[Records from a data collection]
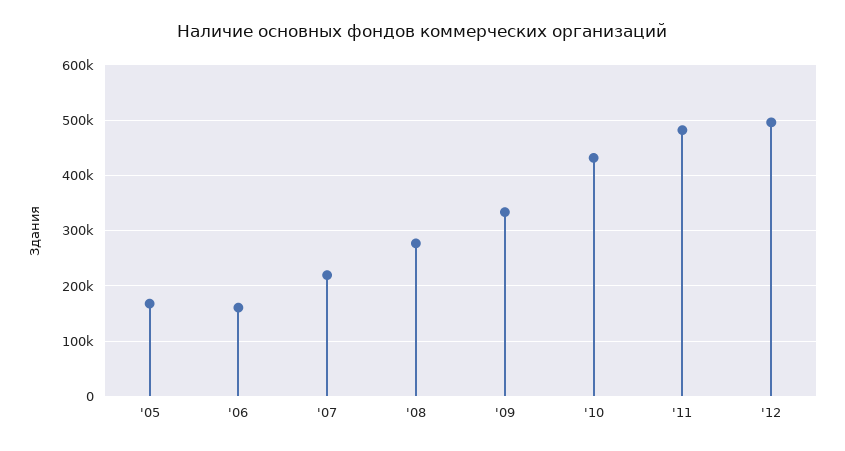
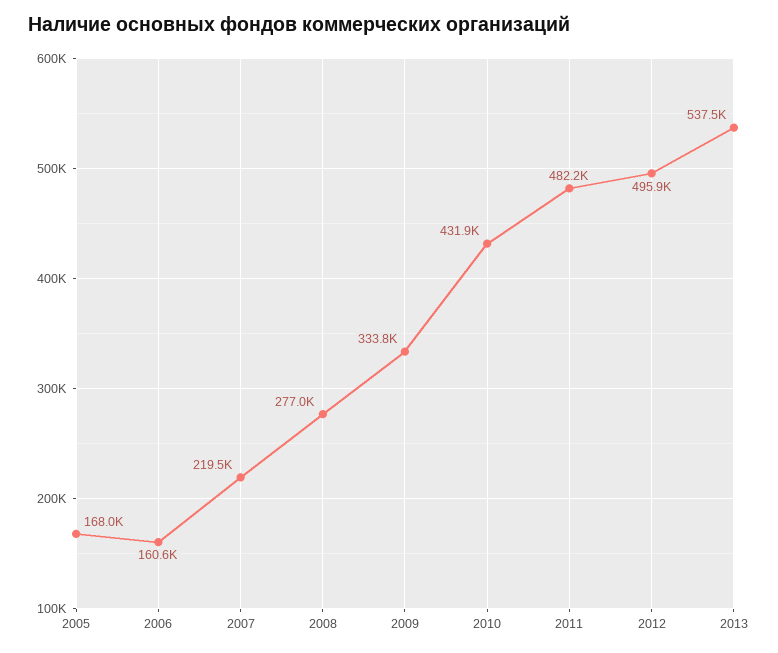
2013: none -> 537500

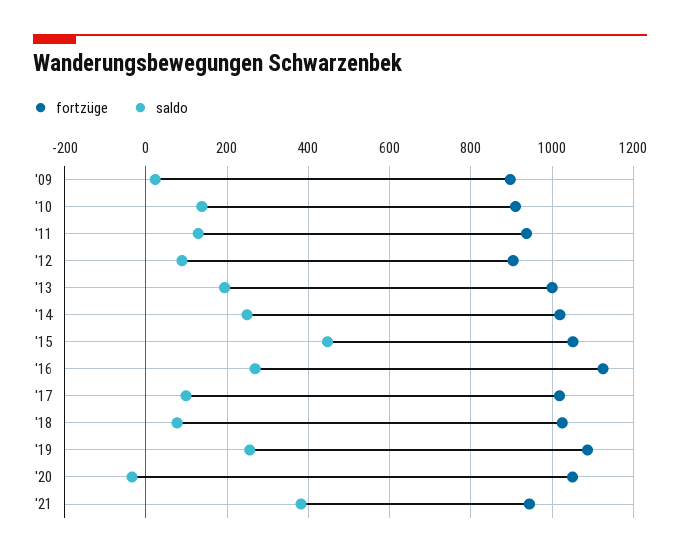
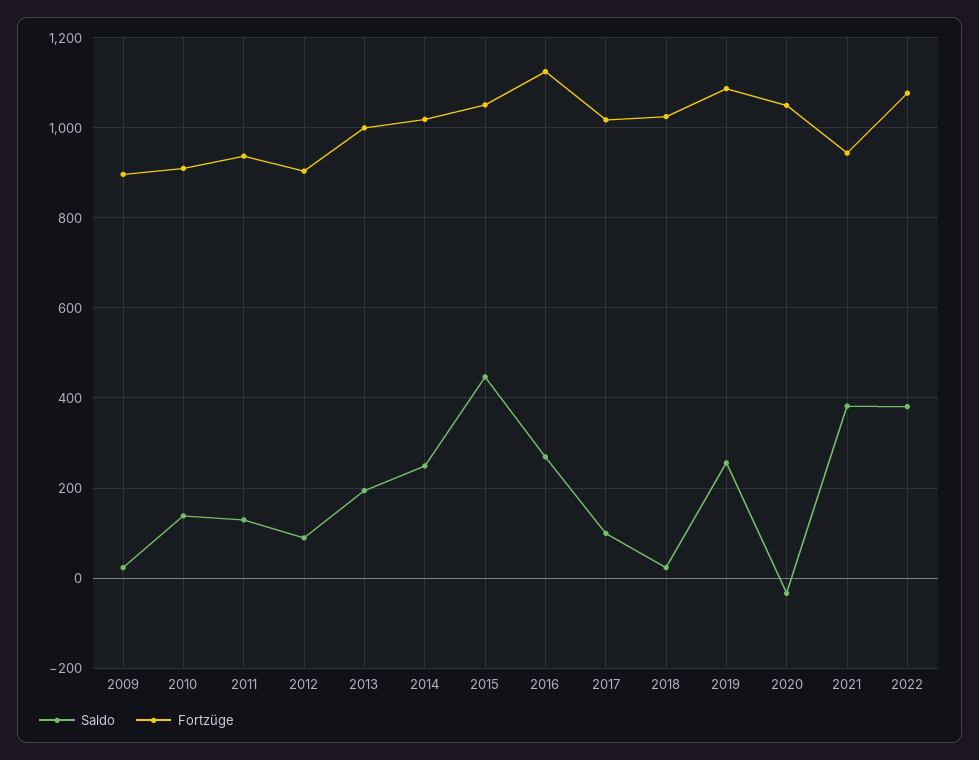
saldo, '18: 80 -> 20
saldo, 2022: none -> 380
fortzüge, 2022: none -> 1080

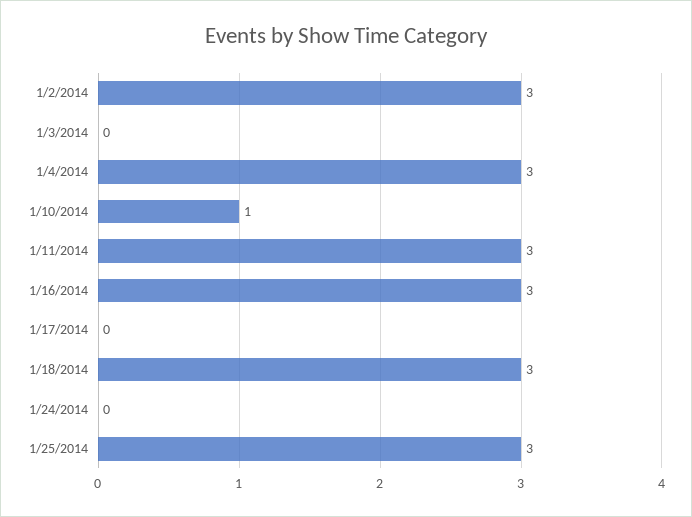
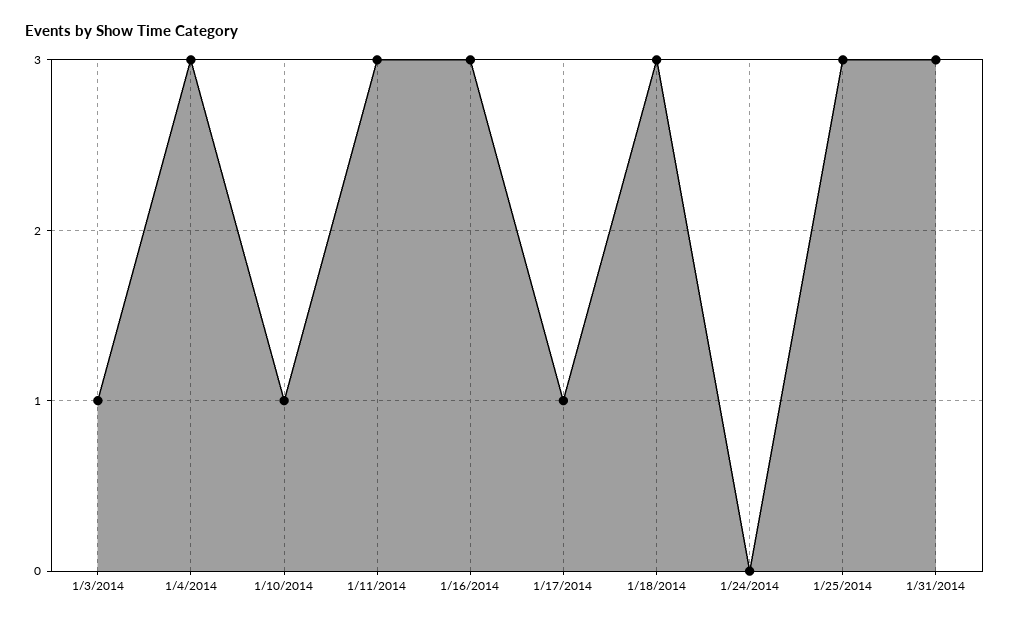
1/2/2014: 3 -> none
1/3/2014: 0 -> 1
1/17/2014: 0 -> 1
1/31/2014: none -> 3

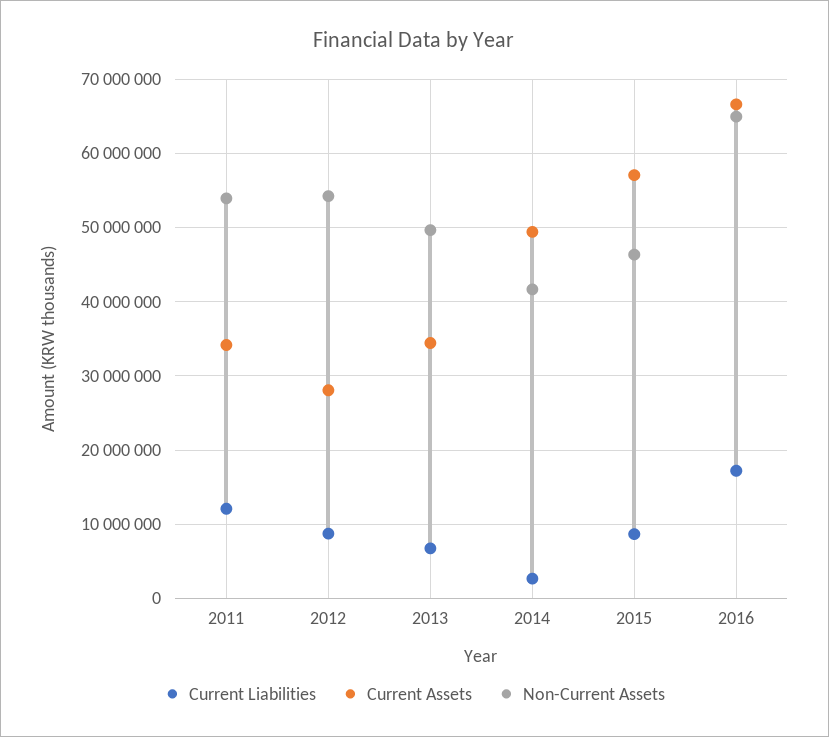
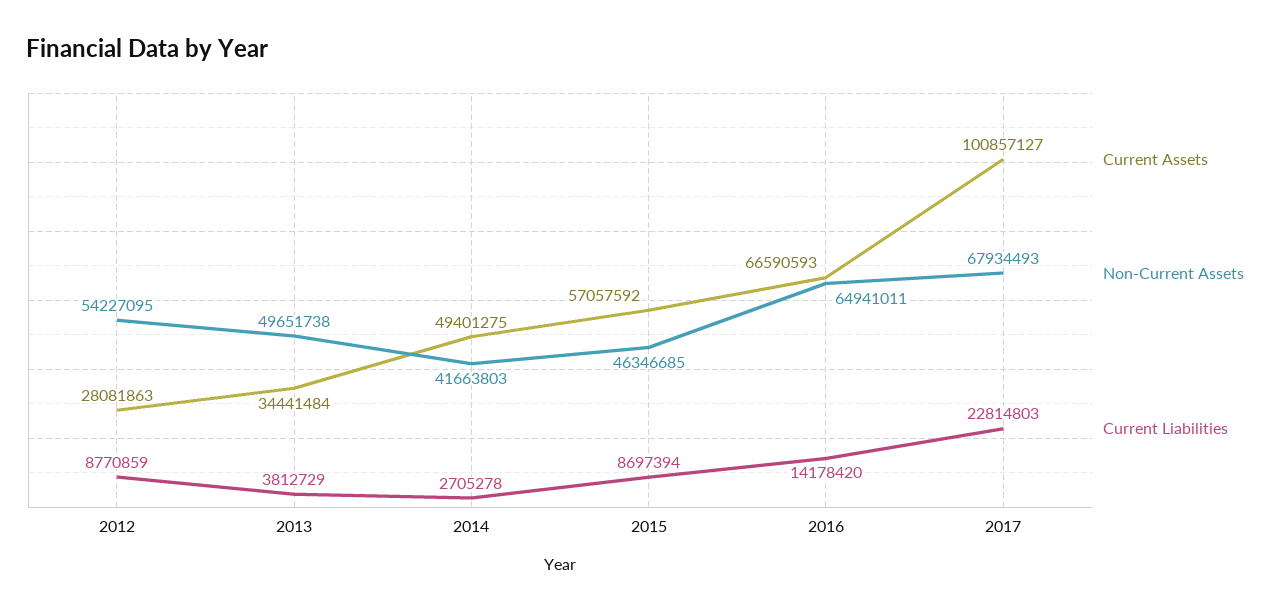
Current Liabilities, 2011: 12000000 -> none
Current Assets, 2011: 34000000 -> none
Non-Current Assets, 2011: 54000000 -> none
Current Liabilities, 2013: 7000000 -> 3812729
Current Liabilities, 2016: 17000000 -> 14178420
Current Assets, 2017: none -> 100857127
Non-Current Assets, 2017: none -> 67934493
Current Liabilities, 2017: none -> 22814803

_GOAL OF THE EXERCISE:_ Within the records above, count the lines that contain "Assets" and give only that number.

_REPLY TO THE TASK:_ 4